キャリア形成の手段
転職雑記 2023/9/5
これまで主流だった「終身雇用」での「キャリア形成」は、終身雇用制の崩壊や働き方に対する価値観の多様化、さらには新型コロナウイルス感染症の流行に代表される予測不能な社会の変化などによって、変更を余儀なくされています。
不確実な明日に向かう中、自身が描くキャリアをつかむには、主体的な「キャリア形成」に取り組む必要があります。
1.新たなキャリア形成のステップ
厚生労働省の「キャリア形成を支援する労働市場政策研究会」(2002年7月)では既に、従来からの終身雇用制を背景にしたキャリア形成から、『経済社会環境が急激に変化し続け、予測のつかない不透明な時代となり、労働者、個人は一回限りの職業人生を、他人まかせ、組織まかせにして、大過なく過ごせる状況ではなくなってきた。
すなわち、自分の職業人生を、どう構想し実行していくか、また、現在の変化にどう対応すべきか、各人自ら答えを出さなければならない状況となってきている。』
とし、そのうえで『個人主体のキャリア形成の動きを積極的に位置づけ、企業や社会の活性化を図る方向に向けていくことが重要である。』としています。
この報告書は2008年の「リーマン・ショック」や2019年の「新型コロナウィルス感染症」以前のリポートで、21世紀に入って既に日本式の雇用体制の崩壊を認識し、新たなるキャリア形成を促す内容となっています。
2.キャリア形成のメリット
キャリア形成の目的はいくつかありますが、例えば次のステージへスムーズに移行する、または希望通りの職種に転職することも含まれます。
また、突然会社が倒産したとしても、キャリアをしっかり形成しておけば、次の転職先はスムーズに決まる可能性が高いでしょう。
キャリア形成をしておくことは、未来の自分への投資でもあるのです。
3.国のキャリア支援
国もキャリア形成の重要性を提唱し、キャリアアップするための支援体制を整え始めています。
・文部科学省 キャリアの推進
文部科学省による、学生に向けたキャリア教育です。
文部科学省は「一人一人の社会的・職業的自立に向け、必要な基盤となる能力や態度を育てることを通して、キャリア発達を促す教育」という定義を基に、小学校から高等学校まで成長に合わせたキャリア教育推進のプログラムを提示しています。
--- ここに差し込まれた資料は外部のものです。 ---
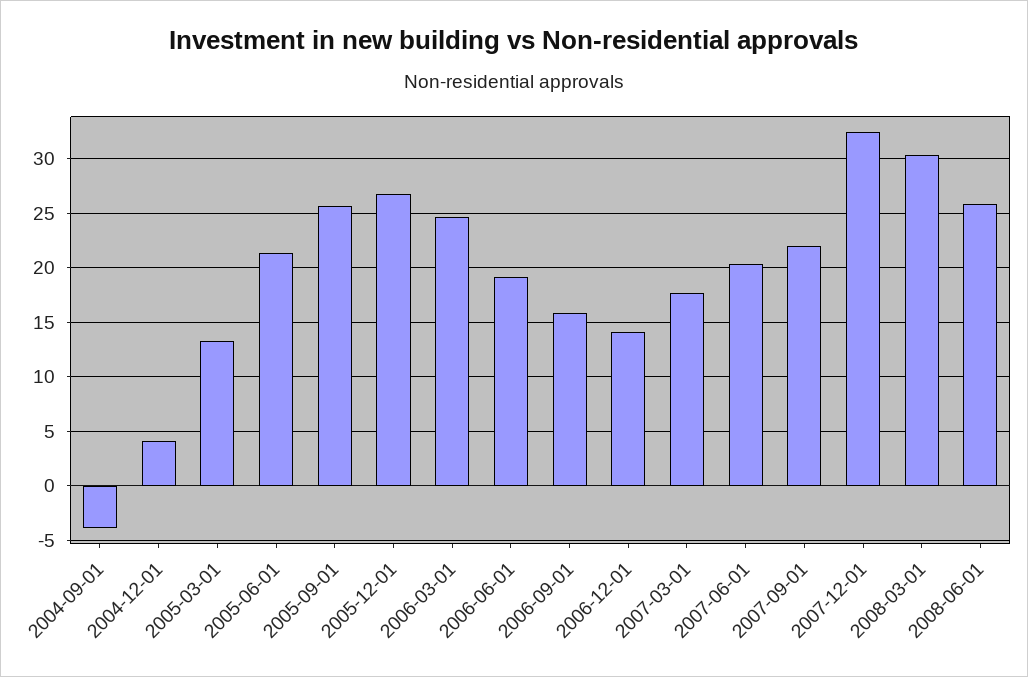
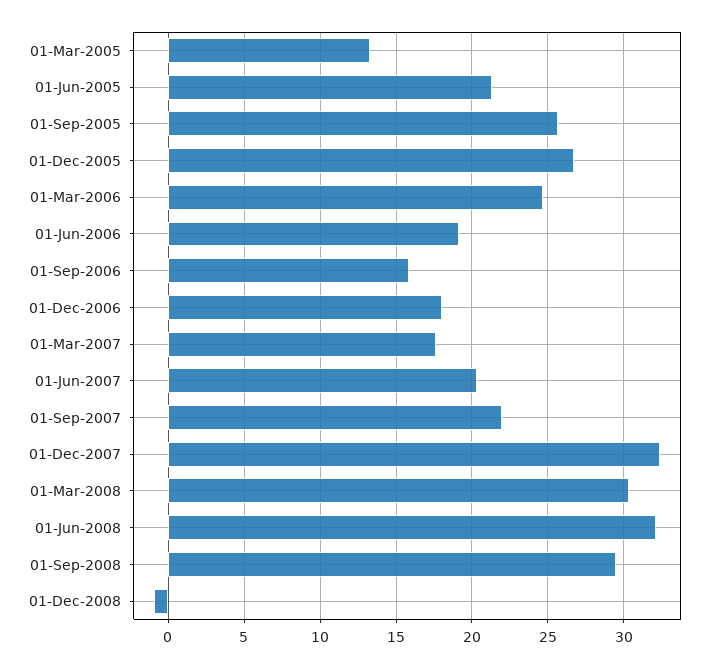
2004-09-01: -4 -> none
2004-12-01: 4 -> none
2006-12-01: 14 -> 18
2008-06-01: 26 -> 32
01-Sep-2008: none -> 29.5
01-Dec-2008: none -> -1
・厚生労働省 キャリア形成サポートセンター、支援制度
厚生労働省でも“労働者のキャリア形成促進”を目的とした、「キャリア形成サポートセンター」や、「キャリア形成支援」制度を設けています。
○キャリア形成サポートセンター
現在働いている人に“ジョブカード”を作成してもらい、それを基にキャリアコンサルティングを無料で受けられるようサポートする窓口です。相談は対面、オンラインどちらも可能です。
○キャリア形成支援
個人支援として「キャリアコンサルティングの育成」があり、修了すると、かかった費用の20%(上限10万円)を補助してくれるシステムです。
また、企業に対しても現在の仕事にプラスになる技能や知識を習得するための制度を導入すると、経費や賃金の一部を助成します。
4.キャリア形成の注意点
キャリア形成にはポイントを押さえた取組が必要です。ポイントを押さえ、自身にとって理想的なキャリア形成を目指していきましょう。
①ロールモデルを見つける
目指すキャリアの人をロールモデルに設定しましょう。
身近な人にモデルが見つからない場合は、業界の著名人など視野を広げて手本になる人を探すのが有効です。
②キャリアプランは定期的に見直す
現代は仕事の価値観や働く環境はどんどん変化しています。
そのためキャリアプランは最初に立てたものから変更することも大いにあり得ることです。
変化に応じてキャリアプランを見直すという選択肢も視野に入れておくことが重要です。
③会社の教育研修、職業訓練
会社の教育研修、職業訓練に積極的に参加してスキルアップを目指すのも1つの方法です。
④セミナーや本で独学
プライベートな時間にセミナーに参加したり、キャリア形成の本を読んだりして、キャリア形成のベースを作っておきましょう。
キャリア形成に悩んだらプロに相談するのも手です。
多くの人のキャリア形成をサポートしてきた転職エージェントやサービスなら、自身に合ったキャリア形成について、様々な角度から選択肢やプランなどをアドバイスいただけるはずなので、活用してみてはいかがでしょうか。